3. We had more than half the serious emerging markets fund managers at our Baltics meeting, and would expect good support for this larger event covering the Ukraine after the March elections and April government forming. The idea is to present existing EU member states such as Lithuania and Latvia as helpful guides to new countries on the way to the EU (Bulgaria) and the Ukraine which is now in a critical position. However, you have to recognize that the Stock Market is not so important in economic development as some might imagine and target the right audience.
4. It seems to me that there is a serious problem of presenting opportunities in this 'New Near Abroad' because it is just not familiar to a UK audience. Against that, as our Frontier Russian Resources conference showed, there is great interest in coming to London to learn about investment here, such as getting admitted to AIM trading, or just getting away from it all. The commercial scope for the 'stock market' is actually broader than it looks, as some companies from this region should be looking directly at London rather than being lost on regional exchanges as is presently the case. Lawyers, accountants and other providers of services please note!

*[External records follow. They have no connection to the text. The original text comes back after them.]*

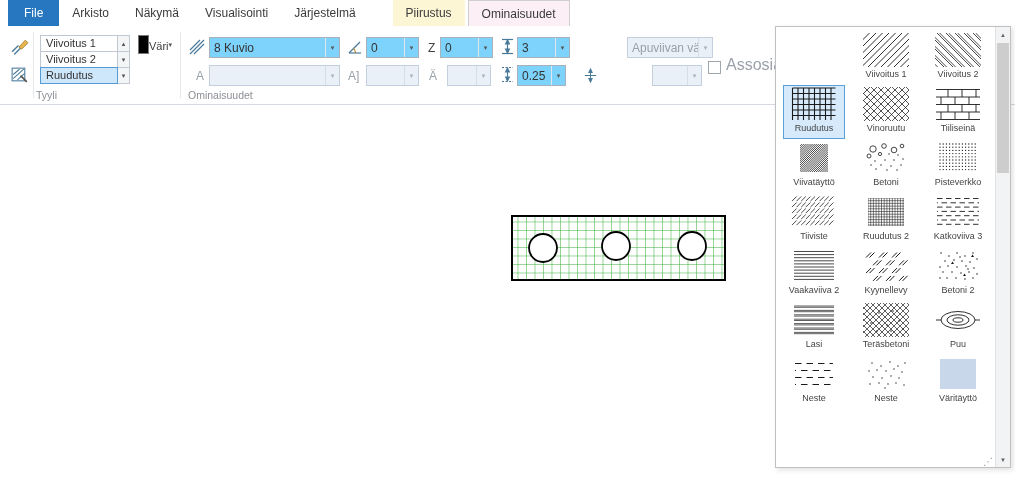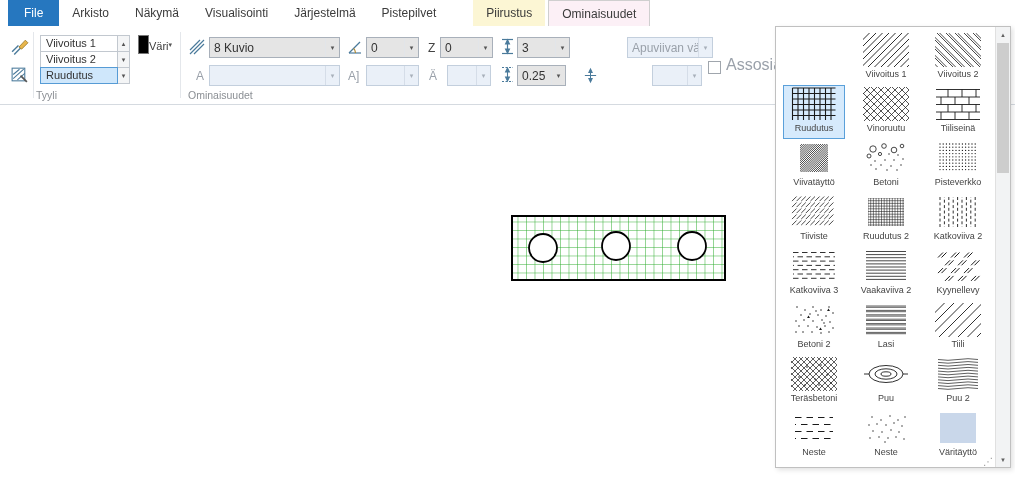"Pistepilvet" div.tab { html: <div>Pistepilvet</div> -> none }
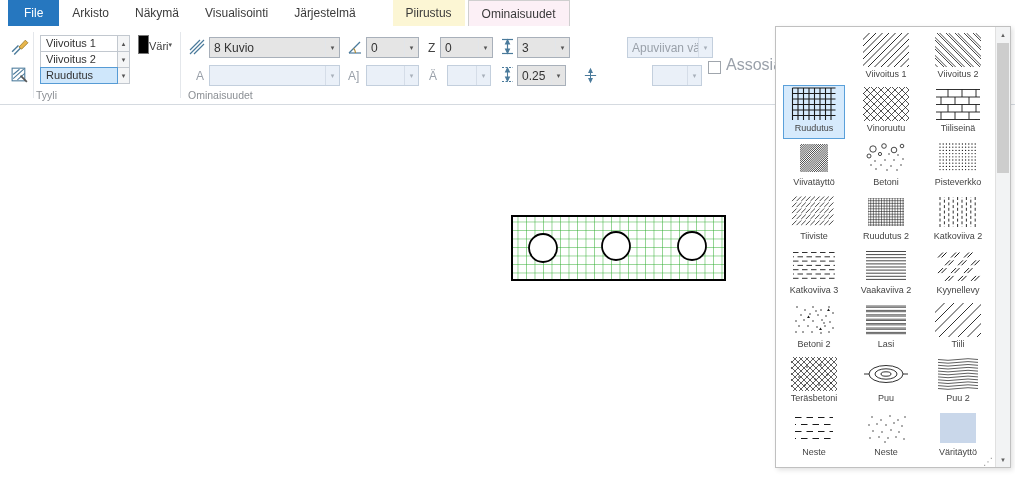"8 Kuvio" .combo { background: #e5e5e5 -> #7dd3fc }
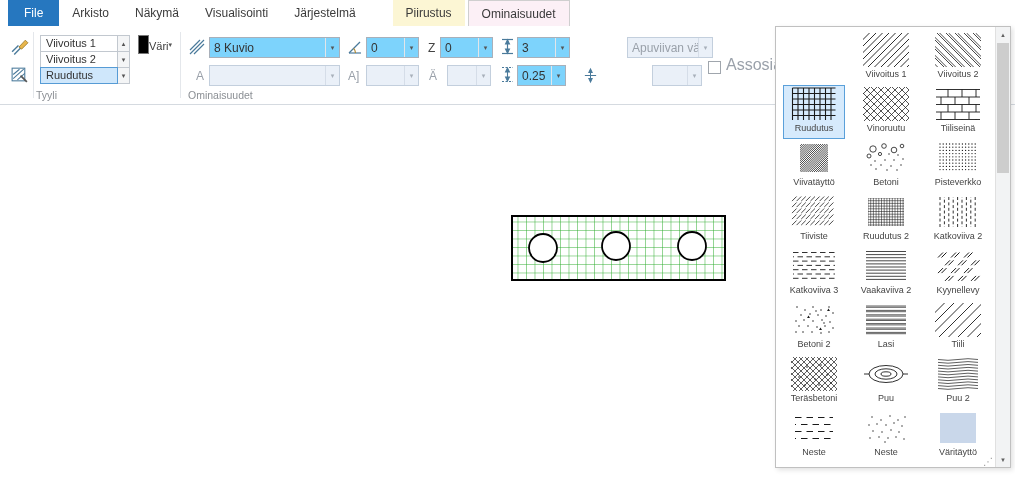"Katkoviiva 2" div.pcell { html: <div> <div> <svg> <g> <line></line> <line></line> <line></line> <line></line> <line></line> <line></line> <line></line> <line></line> <line></line> </g> </svg> </div> <div>Katkoviiva 2</div> </div> -> none }
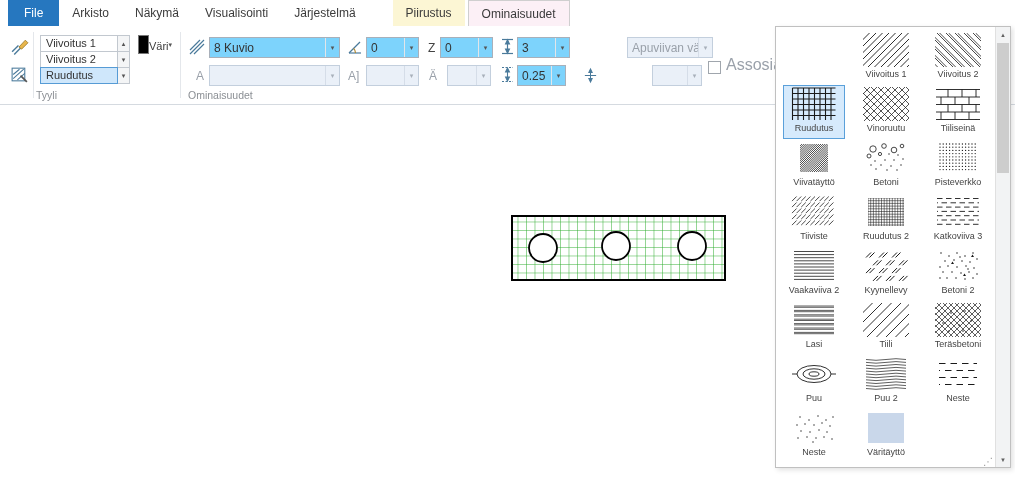"Tiili" div.pcell { html: <div> <div> <svg> <g> <line></line> <line></line> <line></line> <line></line> <line></line> <line></line> <line></line> <line></line> <line></line> </g> </svg> </div> <div>Tiili</div> </div> -> none }
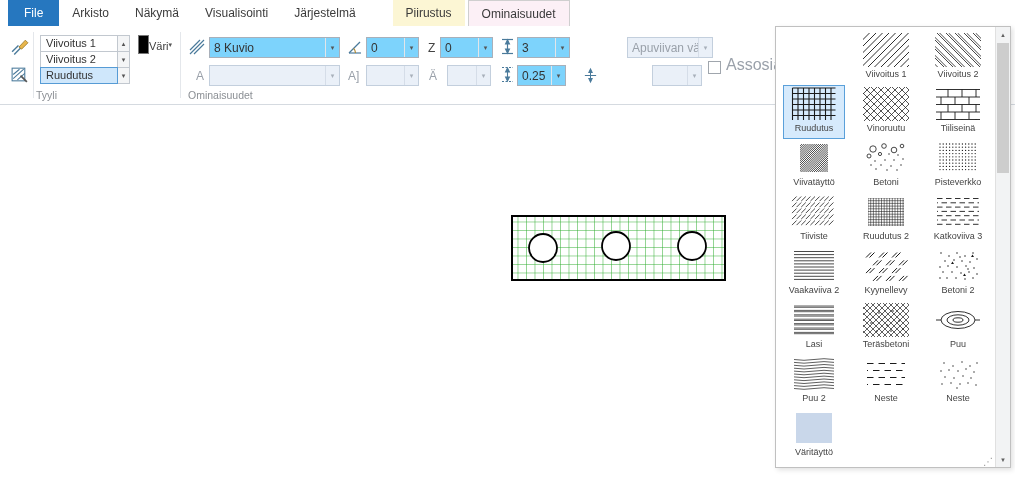"Puu 2" div.pcell { html: <div> <div> <svg> <g> <path></path> <path></path> <path></path> <path></path> <path></path> <path></path> <path></path> <path></path> <path></path> <path></path> <path></path> </g> </svg> </div> <div>Puu 2</div> </div> -> none }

5. There are a host of governmental and local organizations such as chambers of commerce which are often isolated from each other, or think only in single country to single country terms. We would try to pull together the regional dimension of investment and escape this narrow view. Each country, even each city, and each company is of course competing for attention, but collaboration offers better scope than mere advertisement of your own individual merits.
6. I see the Day catering for two quite different groups of people: the City, looking for shares to buy or sell; and Companies looking for direct investment at home or abroad. My intention would be to cater for the City, with its short attention span, in the morning with all the listed or likely to be listed companies presenting themselves (with the chance to book 1:1 meetings in the afternoon). And then cover broader issues and companies with no interest in stock markets in the afternoon.
7. As we are obviously entering an economic slowdown in the West, the charm of the East for outsourcing and pure opportunity is likely to come more and more into focus as deflationary forces squeeze profits. Not everybody wants to shift widget production from Wigan to Wing Ho: Europe remains a pretty big market for production and consumption that will survive 'globalisation' fashions of the lighter kind. But you need partners you can trust, and who better to understand the XSU than our intended guests? How many UK companies have any command of Russian language and culture? Here are huge opportunities for the Baltic States to act as honest brokers.
8. In my draft budget please note that basic costs are remarkably low for such a prestigious location. We must establish a core of sponsors, but we only really need about £5-6,000 to go ahead confidently. I look forward to your comments, and suggest we meet at NLC to consider matters.